---------- INPUT ----------

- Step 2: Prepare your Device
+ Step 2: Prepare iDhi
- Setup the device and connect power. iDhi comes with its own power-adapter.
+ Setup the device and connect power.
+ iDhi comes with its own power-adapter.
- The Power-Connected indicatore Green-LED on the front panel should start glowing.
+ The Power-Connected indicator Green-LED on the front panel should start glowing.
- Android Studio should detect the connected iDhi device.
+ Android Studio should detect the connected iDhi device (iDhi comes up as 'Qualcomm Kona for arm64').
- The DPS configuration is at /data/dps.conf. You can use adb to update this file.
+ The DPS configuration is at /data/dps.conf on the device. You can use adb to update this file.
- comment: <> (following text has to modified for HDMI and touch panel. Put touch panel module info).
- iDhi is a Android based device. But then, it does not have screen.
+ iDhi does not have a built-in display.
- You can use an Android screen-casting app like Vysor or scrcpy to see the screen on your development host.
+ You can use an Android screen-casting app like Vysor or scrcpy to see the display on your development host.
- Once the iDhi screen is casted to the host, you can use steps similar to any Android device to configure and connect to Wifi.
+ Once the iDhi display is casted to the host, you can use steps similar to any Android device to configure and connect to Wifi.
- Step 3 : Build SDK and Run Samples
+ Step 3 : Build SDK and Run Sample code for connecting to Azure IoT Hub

----------
---------- INPUT ----------

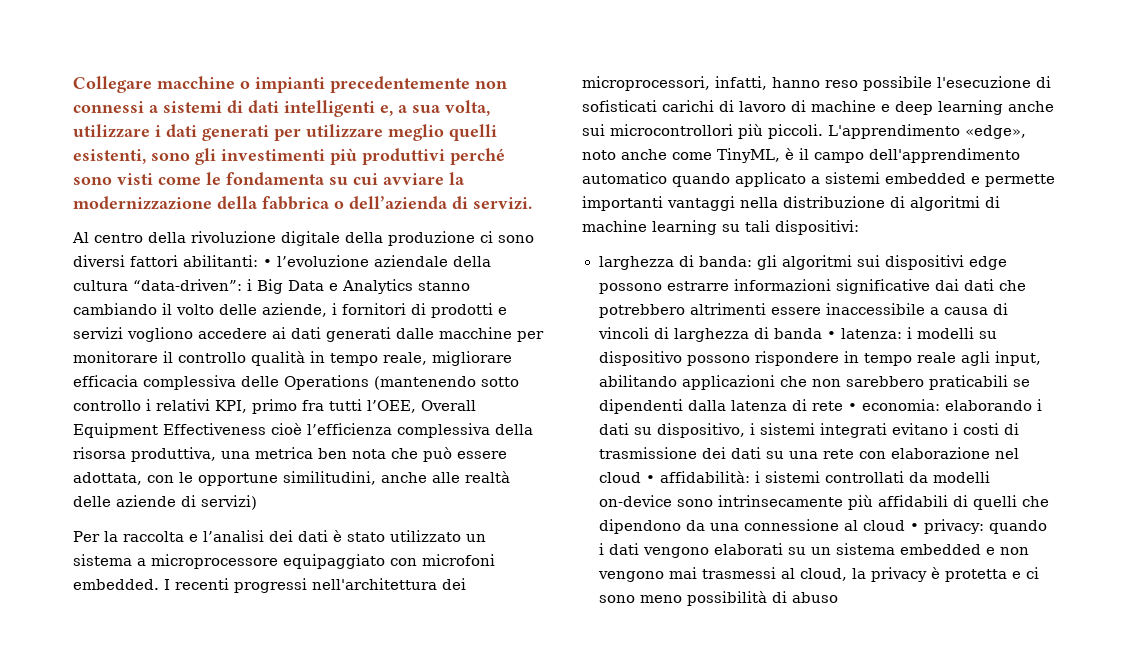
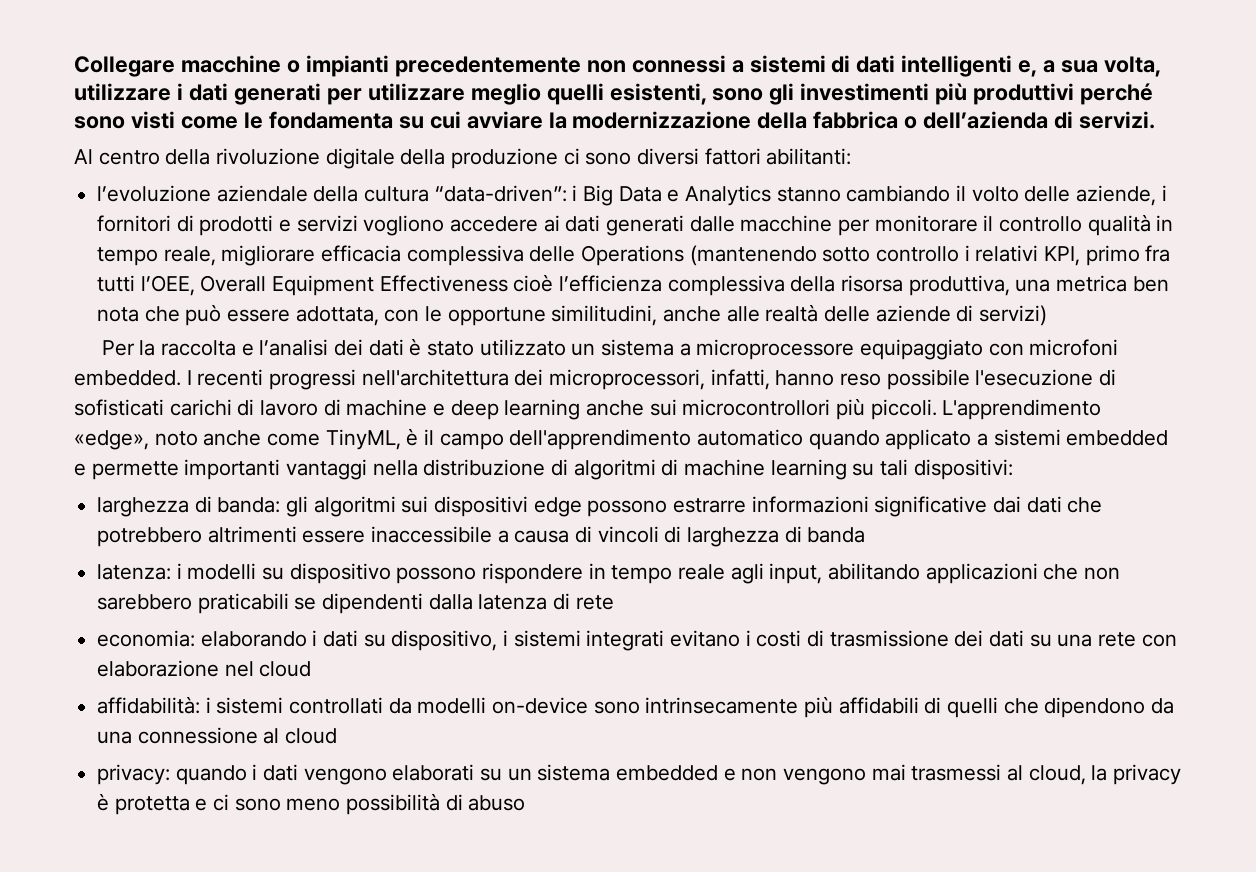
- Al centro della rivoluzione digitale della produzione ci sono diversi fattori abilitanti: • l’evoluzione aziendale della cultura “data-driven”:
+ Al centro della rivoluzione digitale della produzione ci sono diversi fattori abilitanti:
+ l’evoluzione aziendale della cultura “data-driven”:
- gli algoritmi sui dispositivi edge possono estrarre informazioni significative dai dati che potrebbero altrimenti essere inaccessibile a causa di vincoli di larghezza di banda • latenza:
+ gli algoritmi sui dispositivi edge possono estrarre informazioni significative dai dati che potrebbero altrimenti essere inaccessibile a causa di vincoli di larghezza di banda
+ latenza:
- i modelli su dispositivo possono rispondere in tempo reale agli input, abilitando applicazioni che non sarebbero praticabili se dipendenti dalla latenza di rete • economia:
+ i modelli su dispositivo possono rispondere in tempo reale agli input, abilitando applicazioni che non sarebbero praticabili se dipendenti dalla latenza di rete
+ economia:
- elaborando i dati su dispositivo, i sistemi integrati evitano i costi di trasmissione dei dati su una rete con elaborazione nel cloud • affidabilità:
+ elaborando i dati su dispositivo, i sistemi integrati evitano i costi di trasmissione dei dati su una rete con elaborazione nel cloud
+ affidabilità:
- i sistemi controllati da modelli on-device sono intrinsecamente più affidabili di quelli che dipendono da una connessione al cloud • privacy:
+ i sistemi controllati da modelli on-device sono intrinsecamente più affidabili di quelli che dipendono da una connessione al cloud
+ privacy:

----------

Each line in the entries above, starting at the line with "- Step 2: Prepare your Device" and ending at the line with "Azure IoT Hub", is to be printed exactly, and only those lines.

- Step 2: Prepare your Device
+ Step 2: Prepare iDhi
- Setup the device and connect power. iDhi comes with its own power-adapter.
+ Setup the device and connect power.
+ iDhi comes with its own power-adapter.
- The Power-Connected indicatore Green-LED on the front panel should start glowing.
+ The Power-Connected indicator Green-LED on the front panel should start glowing.
- Android Studio should detect the connected iDhi device.
+ Android Studio should detect the connected iDhi device (iDhi comes up as 'Qualcomm Kona for arm64').
- The DPS configuration is at /data/dps.conf. You can use adb to update this file.
+ The DPS configuration is at /data/dps.conf on the device. You can use adb to update this file.
- comment: <> (following text has to modified for HDMI and touch panel. Put touch panel module info).
- iDhi is a Android based device. But then, it does not have screen.
+ iDhi does not have a built-in display.
- You can use an Android screen-casting app like Vysor or scrcpy to see the screen on your development host.
+ You can use an Android screen-casting app like Vysor or scrcpy to see the display on your development host.
- Once the iDhi screen is casted to the host, you can use steps similar to any Android device to configure and connect to Wifi.
+ Once the iDhi display is casted to the host, you can use steps similar to any Android device to configure and connect to Wifi.
- Step 3 : Build SDK and Run Samples
+ Step 3 : Build SDK and Run Sample code for connecting to Azure IoT Hub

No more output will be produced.